Posted: 11 Jun. 2024 7.25 min. read

Planning your AI journey?

Start by using AI to clean up your data

Data quality and the case for artificial intelligence (AI)

“I was promised an AI revolution, but all I have is this crummy data.” This fear is top of mind for many managers and business leaders as they analyze and prepare for significant investments in new AI technology. The fact is, amid all the recent excitement around AI, many companies still struggle with foundational data quality, including in core areas such as their product catalog. This challenge is particularly vexing for retailers, fashion brands, and other companies with a large and fast-changing portfolio of products. However, the fundamental problem goes beyond one industry, business model, or type of data. Business leaders worry: What happens if their new AI initiatives and analytics are built on a foundation of bad data?

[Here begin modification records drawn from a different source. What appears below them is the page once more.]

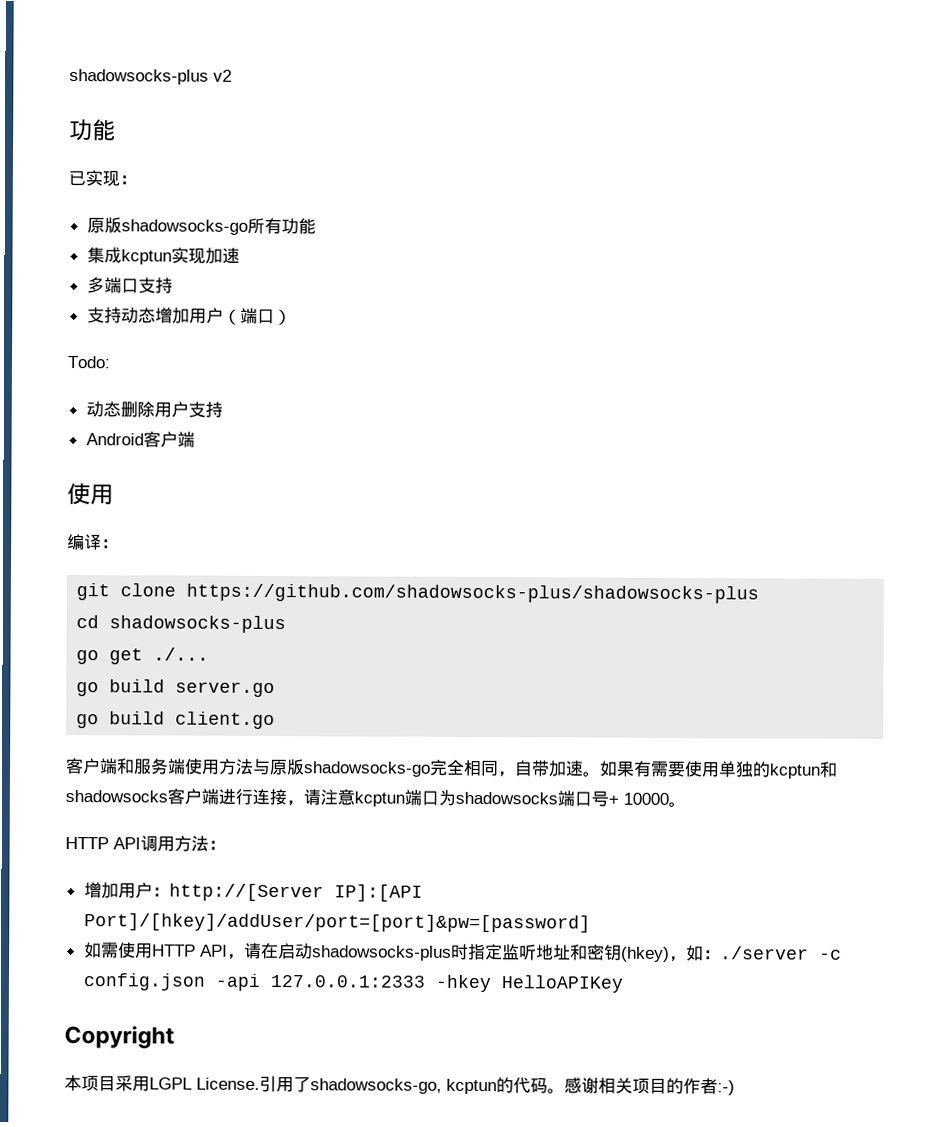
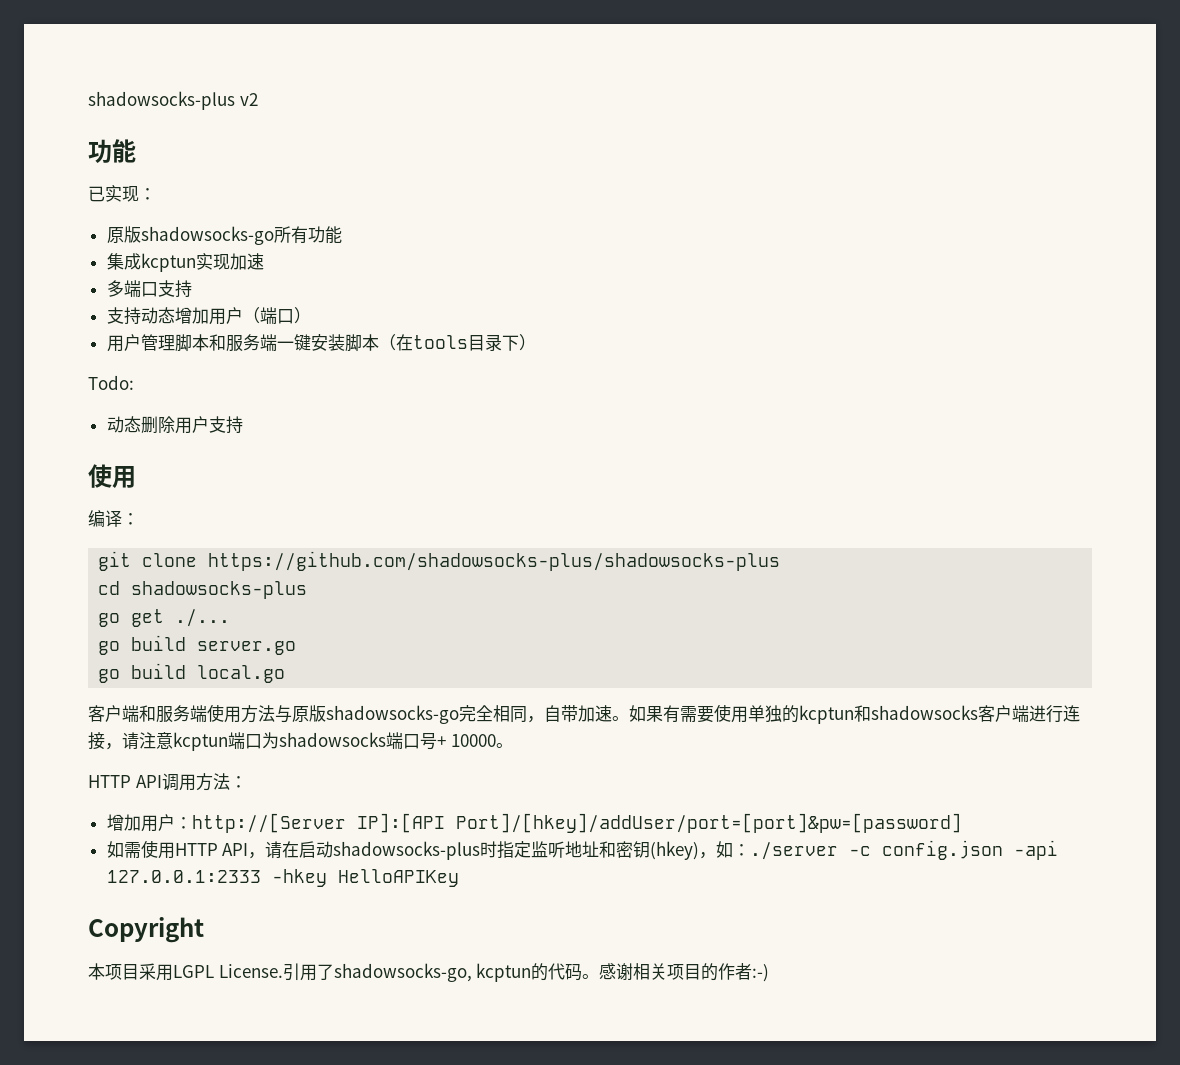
(292, 317) none -> [106,334,536,352] // 用户管理脚本和服务端一键安装脚本（在tools目录下）
[85,431,195,448] // Android客户端 -> (243, 425) none
[175,711,276,730] client.go -> [197,665,286,683] local.go

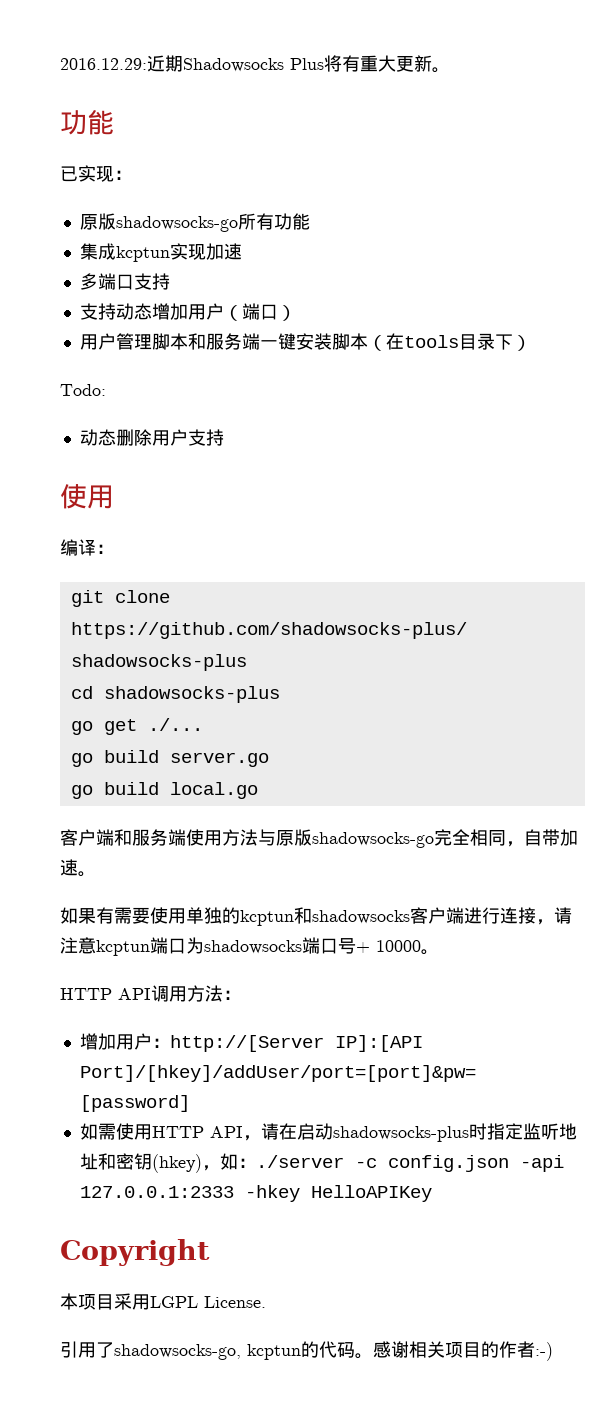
[88,91,258,110] shadowsocks-plus v2 -> [60,55,450,73] 2016.12.29:近期Shadowsocks Plus将有重大更新。
(629, 718) none -> (96, 874) //
(283, 971) none -> (266, 1302) //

We have good news. Data quality has emerged as one of the promising use cases for the large language models (LLMs) driving Generative AI, making it one of the first stops we might suggest in an AI journey. In this blog entry, we analyze real examples in an online retail setting to show three ways you can use AI to improve your data quality. Beyond these immediate improvements, we then discuss how to build a full suite of capabilities to transform your long-term data quality.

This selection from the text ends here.